Traction & Maturity Signals
There is no evidence of traction, revenue, customers, or adoption beyond the author’s own development work. The project was not presented as having launched or being used in real-world settings prior to or during the hackathon.
The author states that the system existed before the hackathon and underwent a major refactoring during Build Week, but there is no indication of user feedback, usage statistics, or product-market fit validation.
Evidence strength Not evidenced.
Competitive Context
No mention of competitors or competitive landscape. The description does not reference existing tools for research protocol design, methodological guidance, or scientific workflow management.
Evidence strength Not evidenced.
Key Risks & Red Flags
- Lack of external validation: No evidence of real-world usage, customer feedback, or product-market fit.
- Single-founder development: The team size is listed as one member (VaX1989 CORONA), raising questions about scalability and long-term maintenance.
- Unproven market demand: The author’s own experience is the only context for the tool’s utility; no third-party validation or market research is presented.
- AI dependency without clarity on autonomy: While AI was used in development, it is unclear how much of the runtime functionality relies on AI, and whether this could be a risk if AI access changes.
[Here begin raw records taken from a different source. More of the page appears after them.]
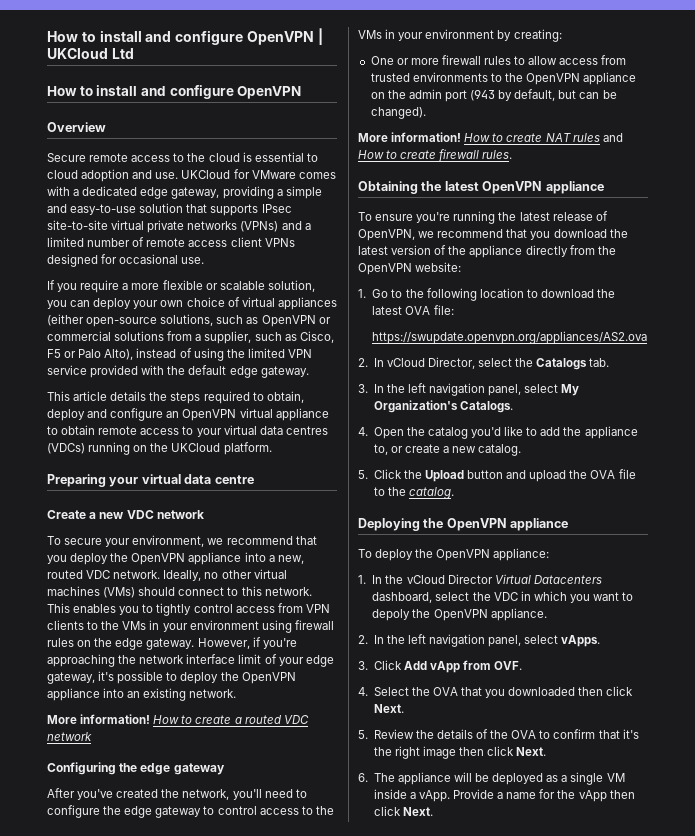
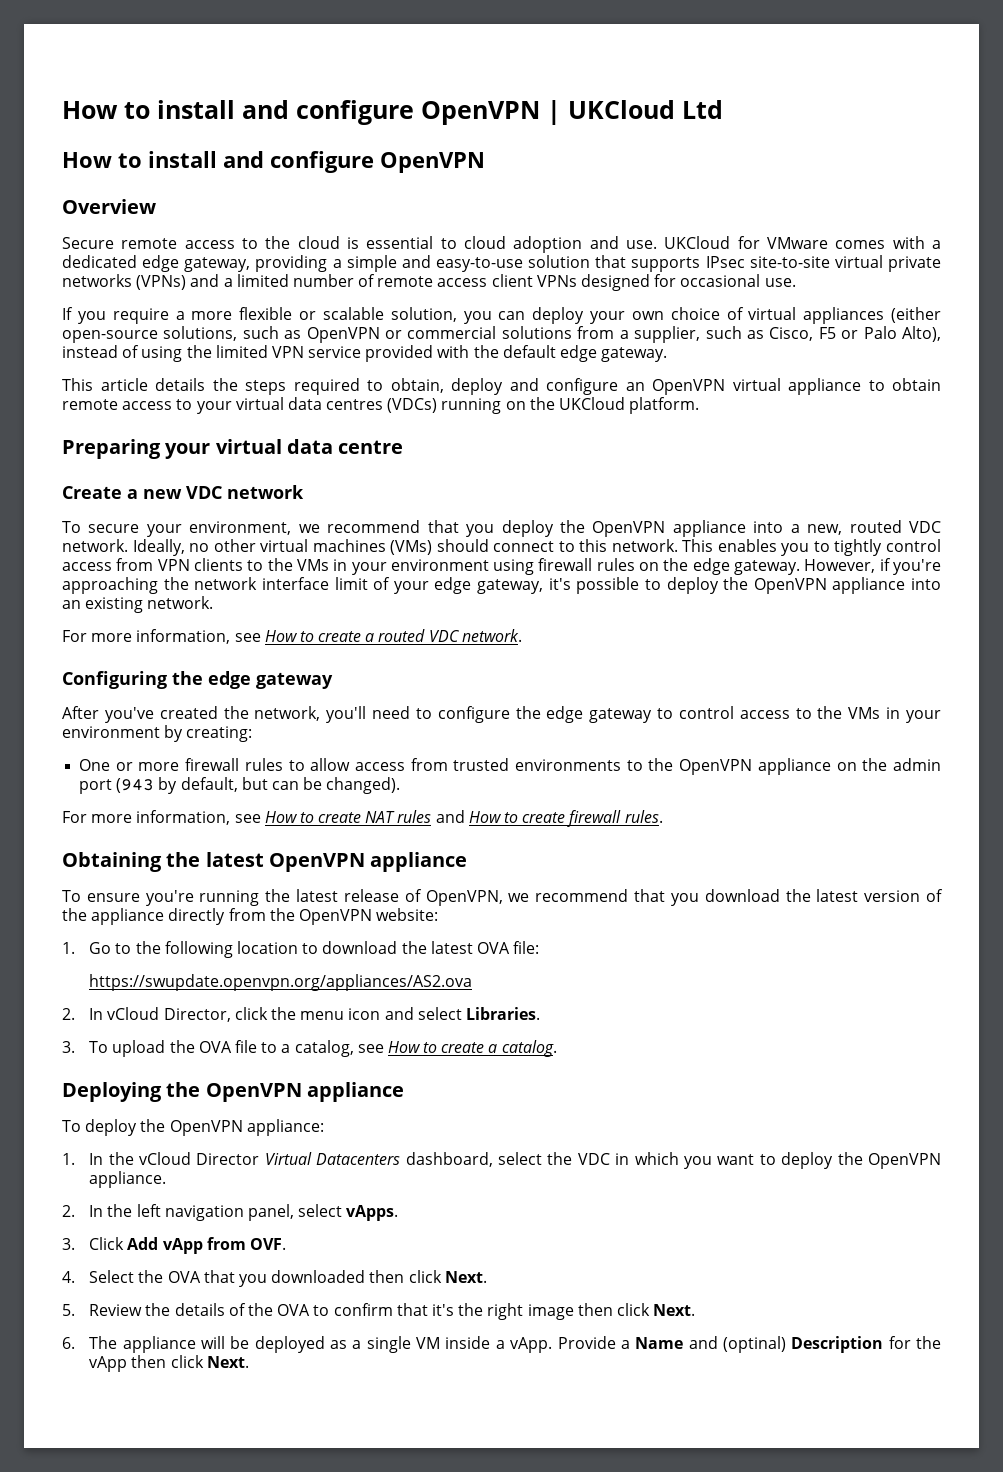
- More information! How to create a routed VDC network
+ For more information, see How to create a routed VDC network.
- More information! How to create NAT rules and How to create firewall rules.
+ For more information, see How to create NAT rules and How to create firewall rules.
- 2. In vCloud Director, select the Catalogs tab.
- 3. In the left navigation panel, select My Organization's Catalogs.
- 4. Open the catalog you'd like to add the appliance to, or create a new catalog.
- 5. Click the Upload button and upload the OVA file to the catalog.
+ 2. In vCloud Director, click the menu icon and select Libraries.
+ 3. To upload the OVA file to a catalog, see How to create a catalog.
- 1. In the vCloud Director Virtual Datacenters dashboard, select the VDC in which you want to depoly the OpenVPN appliance.
+ 1. In the vCloud Director Virtual Datacenters dashboard, select the VDC in which you want to deploy the OpenVPN appliance.
- Provide a name for the vApp then click Next.
+ Provide a Name and (optinal) Description for the vApp then click Next.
- Highly specialized domain: The focus on epidemiology and public health may limit broader applicability unless expanded.
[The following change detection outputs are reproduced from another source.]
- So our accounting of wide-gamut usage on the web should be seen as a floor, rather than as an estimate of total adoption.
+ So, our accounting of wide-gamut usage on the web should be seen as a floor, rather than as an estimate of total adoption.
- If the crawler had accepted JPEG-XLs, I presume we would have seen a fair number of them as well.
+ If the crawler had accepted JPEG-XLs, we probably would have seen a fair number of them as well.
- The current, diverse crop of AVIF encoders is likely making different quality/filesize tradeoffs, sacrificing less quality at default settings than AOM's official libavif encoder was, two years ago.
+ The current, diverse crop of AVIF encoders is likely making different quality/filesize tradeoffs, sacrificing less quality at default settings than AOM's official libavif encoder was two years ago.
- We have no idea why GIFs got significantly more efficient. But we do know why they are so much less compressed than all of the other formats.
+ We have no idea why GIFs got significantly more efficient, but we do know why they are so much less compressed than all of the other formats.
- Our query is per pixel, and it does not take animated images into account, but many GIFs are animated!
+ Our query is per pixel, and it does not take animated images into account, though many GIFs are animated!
Evidence strength Inferred from lack of evidence and self-reporting limitations.
Diligence Questions To Ask The Founders
- What specific research workflows or problems does the tool aim to solve, and how do you know these are real needs?
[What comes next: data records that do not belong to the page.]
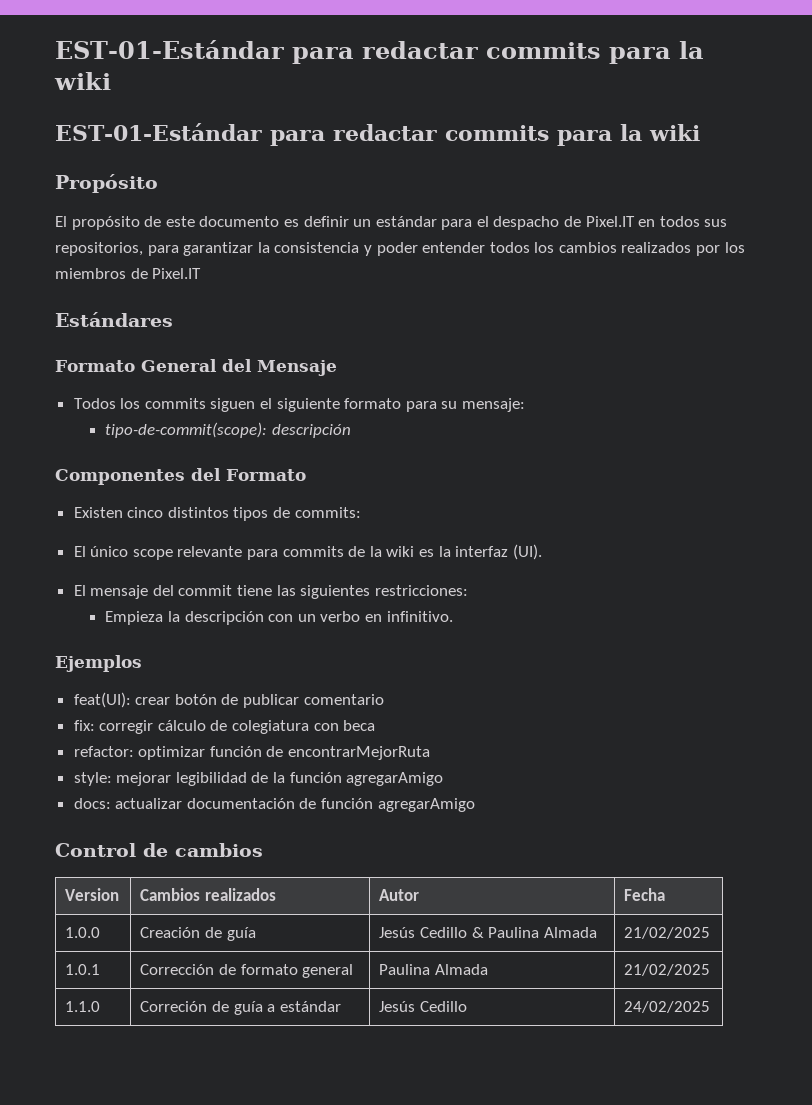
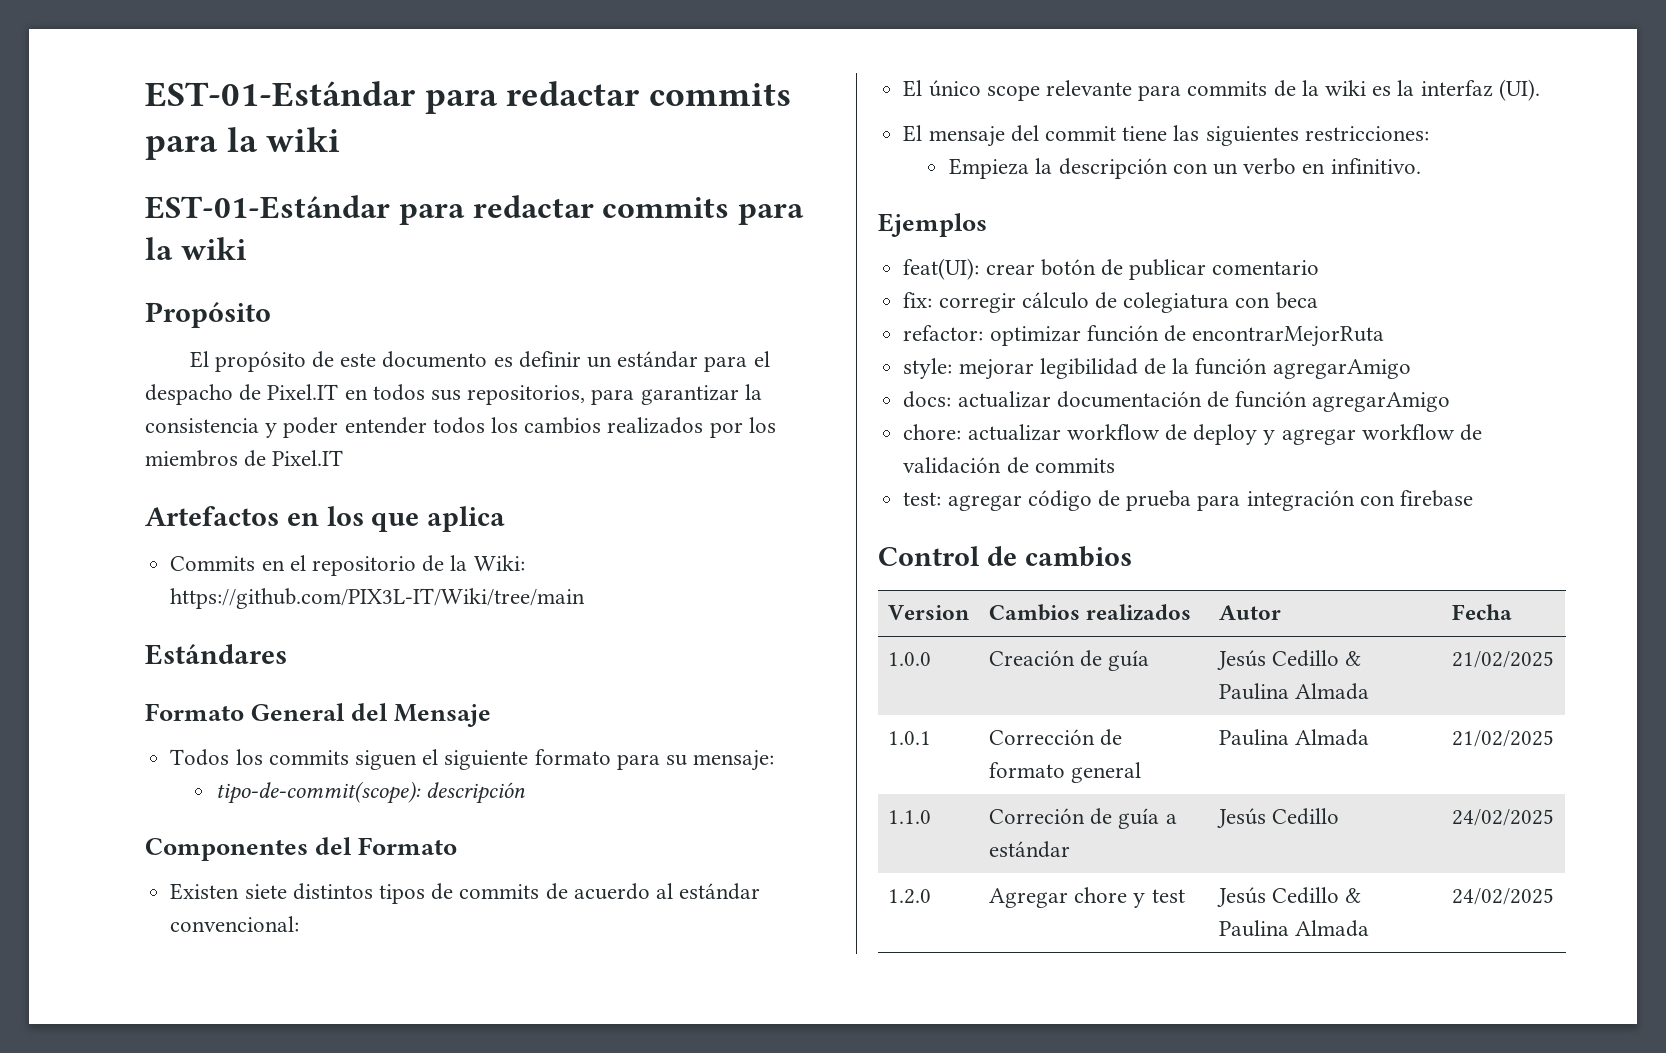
+ Artefactos en los que aplica
+ Commits en el repositorio de la Wiki: https://github.com/PIX3L-IT/Wiki/tree/main
- Existen cinco distintos tipos de commits:
+ Existen siete distintos tipos de commits de acuerdo al estándar convencional:
+ chore: actualizar workflow de deploy y agregar workflow de validación de commits
+ test: agregar código de prueba para integración con firebase
+ 1.2.0 | Agregar chore y test | Jesús Cedillo & Paulina Almada | 24/02/2025

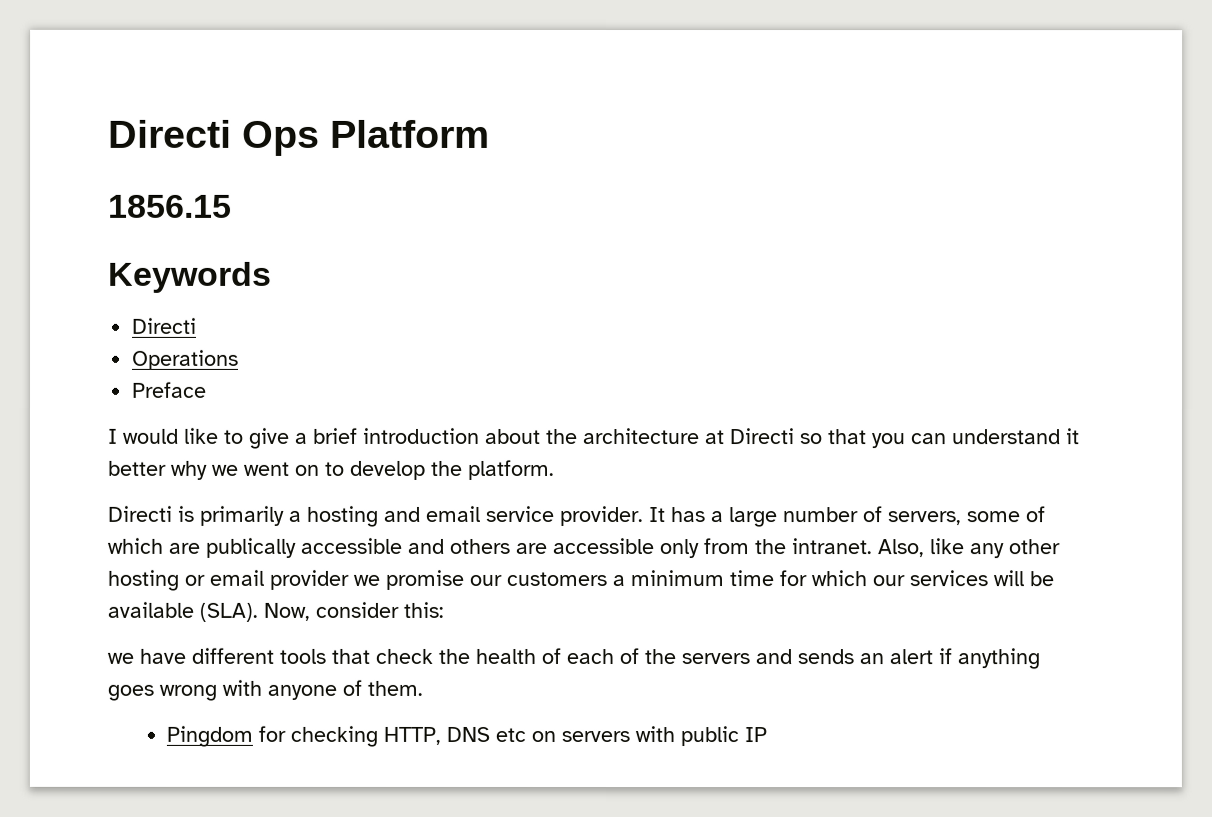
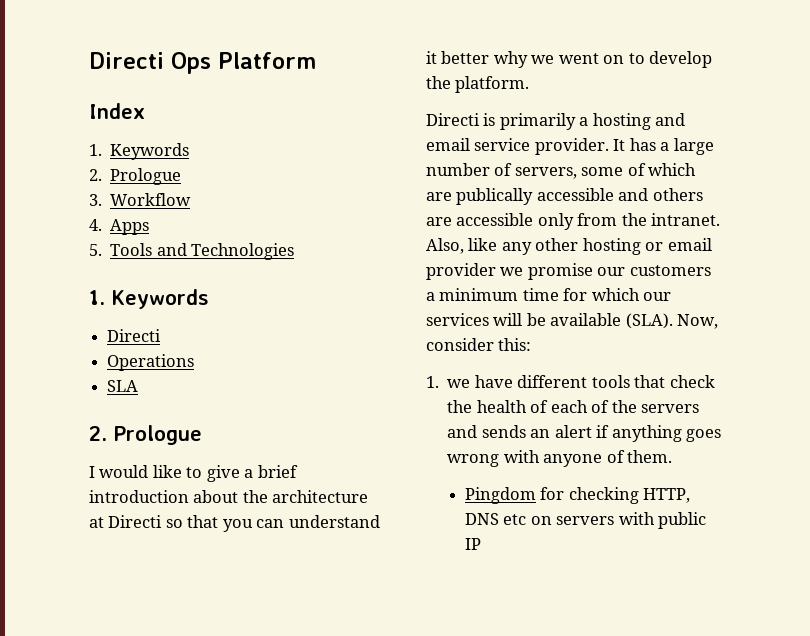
- 1856.15
- Keywords
+ Index
+ 1. Keywords
+ 2. Prologue
+ 3. Workflow
+ 4. Apps
+ 5. Tools and Technologies
+ 1. Keywords
- Preface
+ SLA
+ 2. Prologue
- we have different tools that check the health of each of the servers and sends an alert if anything goes wrong with anyone of them.
+ 1. we have different tools that check the health of each of the servers and sends an alert if anything goes wrong with anyone of them.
- Have you tested the system with actual researchers outside of your own development process?
- How is the methodological content validated? Is there domain expertise embedded in the design?
- What would constitute success for this product beyond its current prototype stage?
- Are there any early adopters or pilot users who have provided feedback?
- How do you plan to scale beyond a single developer’s capacity?
- What are your thoughts on integrating with existing research infrastructure or platforms?
Evidence strength Inferred from lack of evidence and need for deeper exploration.
Investment/Partnership Verdict
The project is described as a self-contained, deterministic system for guiding researchers through methodological decision-making, built using modern full-stack technologies. It shows technical sophistication and clear intent to address a gap in research protocol design.
However, there is no evidence of traction, revenue, or customer validation beyond the author’s own development efforts. The tool appears to be at an early prototype stage, with no indication of market readiness or commercial viability.
Given the lack of external signals, this project should be considered a highly speculative opportunity, suitable for early-stage investment or partnership only if further due diligence confirms real-world demand and scalability potential.
Evidence strength Inferred from self-reporting and absence of traction data.
Source
Submitted to the OpenAI 2026 hackathon on Devpost. Project home on DevPost.
The analysis above was generated by a language model from the project's own one-line description. It is not independent research and contains no verified traction, revenue or customer data.